Repeat all the data exactly, and where a record holds a picture, leave that picture out.

- **Supplied information**:
::::::
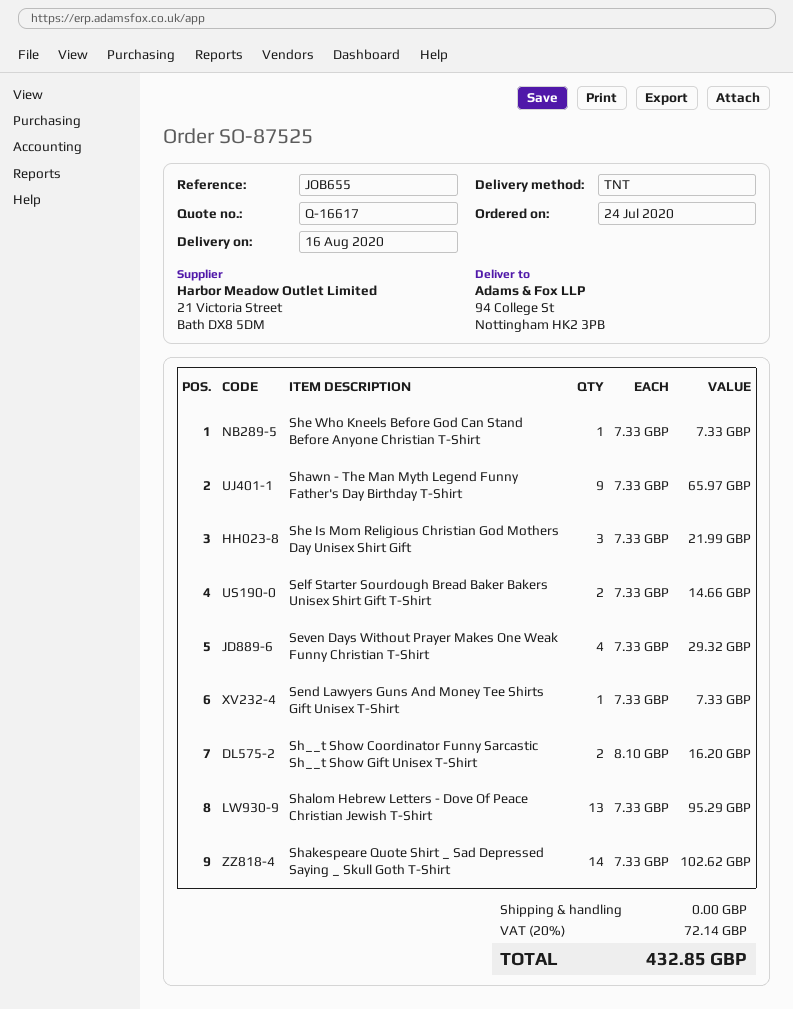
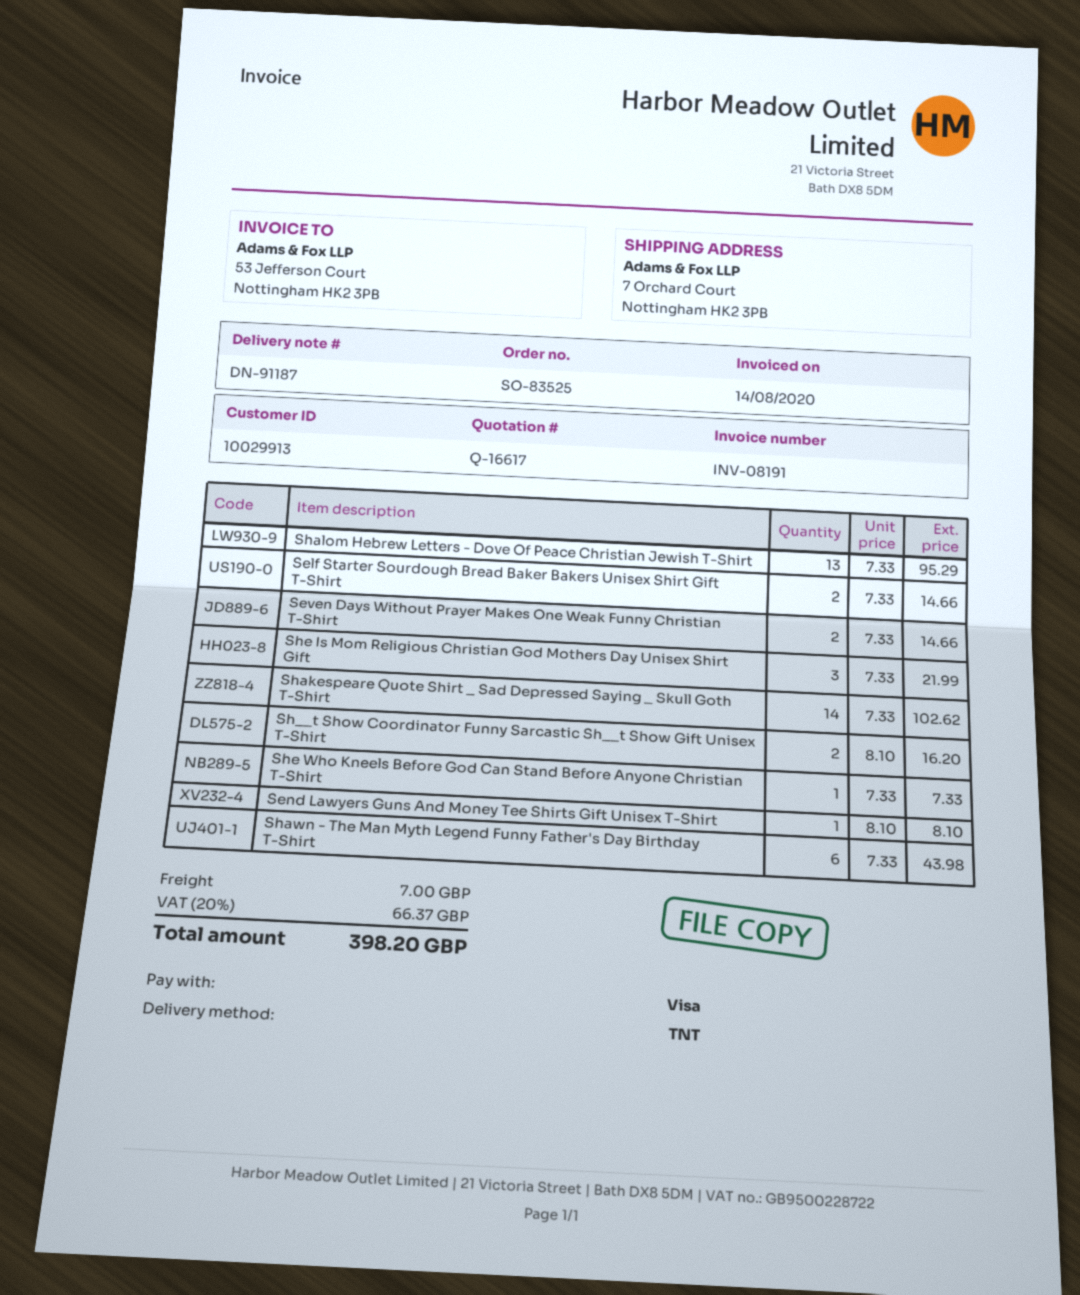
order number: SO-87525 -> SO-83525
ship to: 94 College St, Nottingham HK2 3PB -> 7 Orchard Court, Nottingham HK2 3PB
Shawn - The Man Myth Legend Funny Father's Day Birthday T-Shirt: 9 x 7.33 = 65.97 -> 6 x 7.33 = 43.98
Seven Days Without Prayer Makes One Weak Funny Christian T-Shirt: 4 x 7.33 = 29.32 -> 2 x 7.33 = 14.66
Send Lawyers Guns And Money Tee Shirts Gift Unisex T-Shirt: 1 x 7.33 = 7.33 -> 1 x 8.10 = 8.10
shipping: 0.00 -> 7.00
tax: 20% = 72.14 -> 20% = 66.37
total: 432.85 -> 398.20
::::::
- **Exercise result**:
order number: SO-87525 -> SO-83525
ship to: 94 College St, Nottingham HK2 3PB -> 7 Orchard Court, Nottingham HK2 3PB
Shawn - The Man Myth Legend Funny Father's Day Birthday T-Shirt: 9 x 7.33 = 65.97 -> 6 x 7.33 = 43.98
Seven Days Without Prayer Makes One Weak Funny Christian T-Shirt: 4 x 7.33 = 29.32 -> 2 x 7.33 = 14.66
Send Lawyers Guns And Money Tee Shirts Gift Unisex T-Shirt: 1 x 7.33 = 7.33 -> 1 x 8.10 = 8.10
shipping: 0.00 -> 7.00
tax: 20% = 72.14 -> 20% = 66.37
total: 432.85 -> 398.20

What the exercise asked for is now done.